→ **What is being asked**
What lines below include the string "text"? Pick them out and copy them.

=====

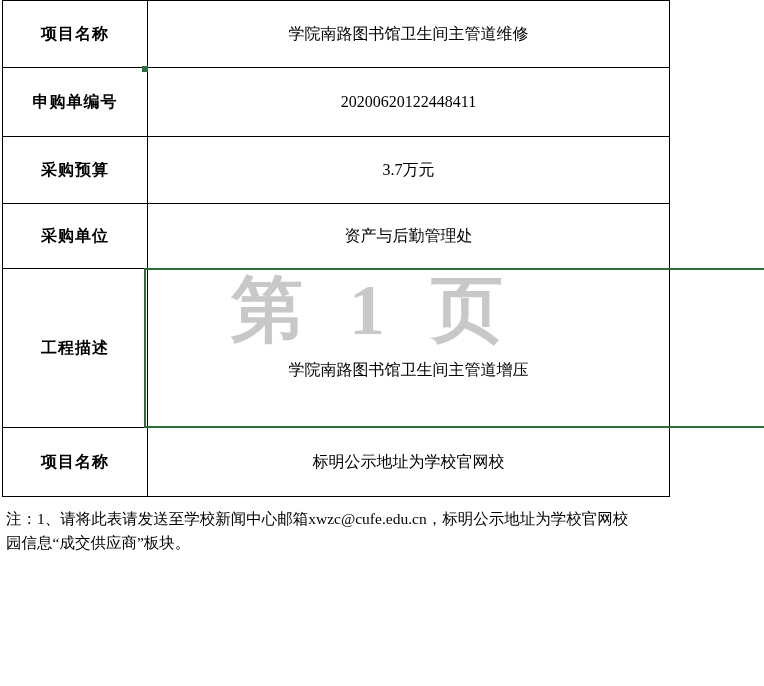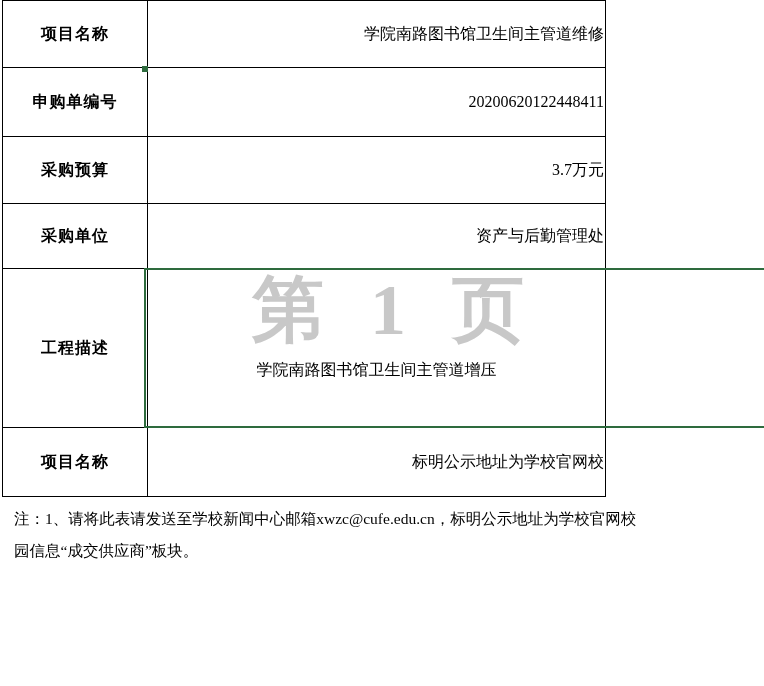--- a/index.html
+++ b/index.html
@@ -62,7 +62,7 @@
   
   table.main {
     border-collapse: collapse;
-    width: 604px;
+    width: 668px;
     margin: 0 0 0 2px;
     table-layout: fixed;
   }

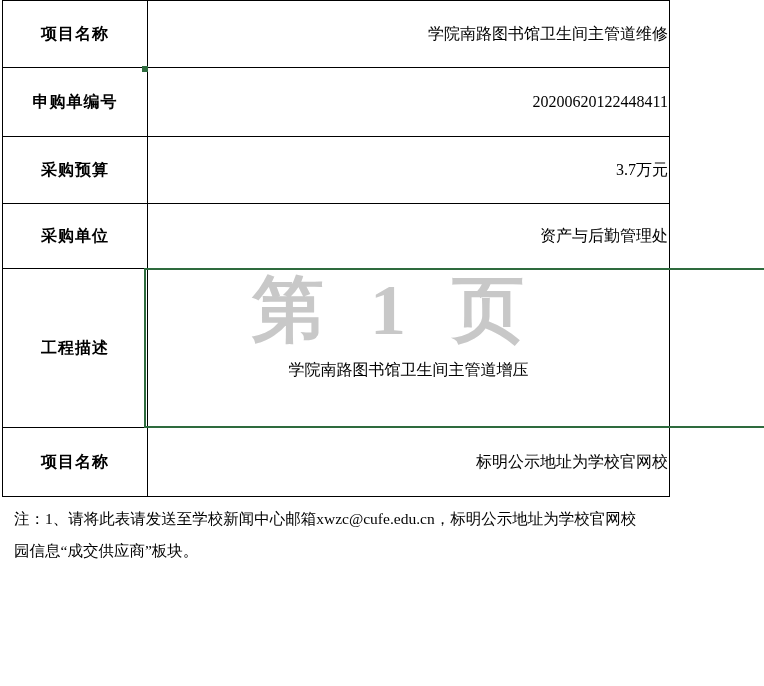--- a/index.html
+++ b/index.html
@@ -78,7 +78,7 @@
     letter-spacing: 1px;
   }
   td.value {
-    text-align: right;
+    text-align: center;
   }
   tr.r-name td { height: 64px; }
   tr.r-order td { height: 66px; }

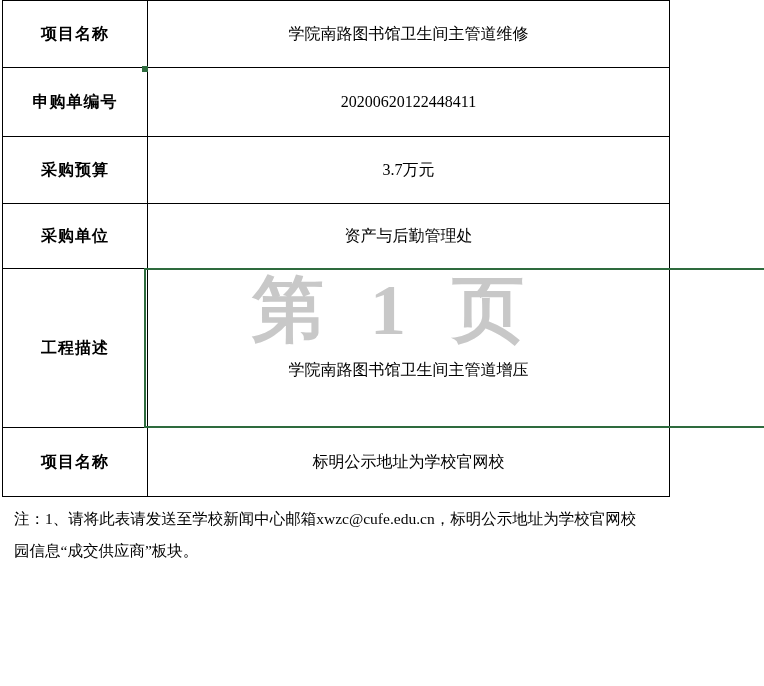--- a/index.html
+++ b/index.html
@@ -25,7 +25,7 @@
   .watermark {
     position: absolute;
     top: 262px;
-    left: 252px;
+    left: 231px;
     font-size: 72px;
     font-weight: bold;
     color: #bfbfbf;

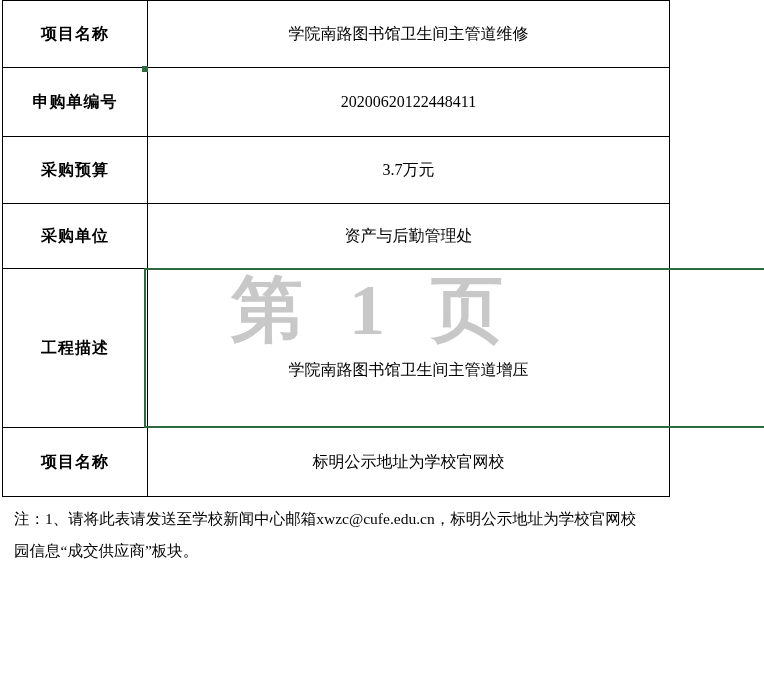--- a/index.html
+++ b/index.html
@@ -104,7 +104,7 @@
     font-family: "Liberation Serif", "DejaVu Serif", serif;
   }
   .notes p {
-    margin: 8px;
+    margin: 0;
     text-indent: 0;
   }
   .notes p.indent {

=====

→ **Output for this task**
-    text-align: right;
+    text-align: center;
     text-indent: 0;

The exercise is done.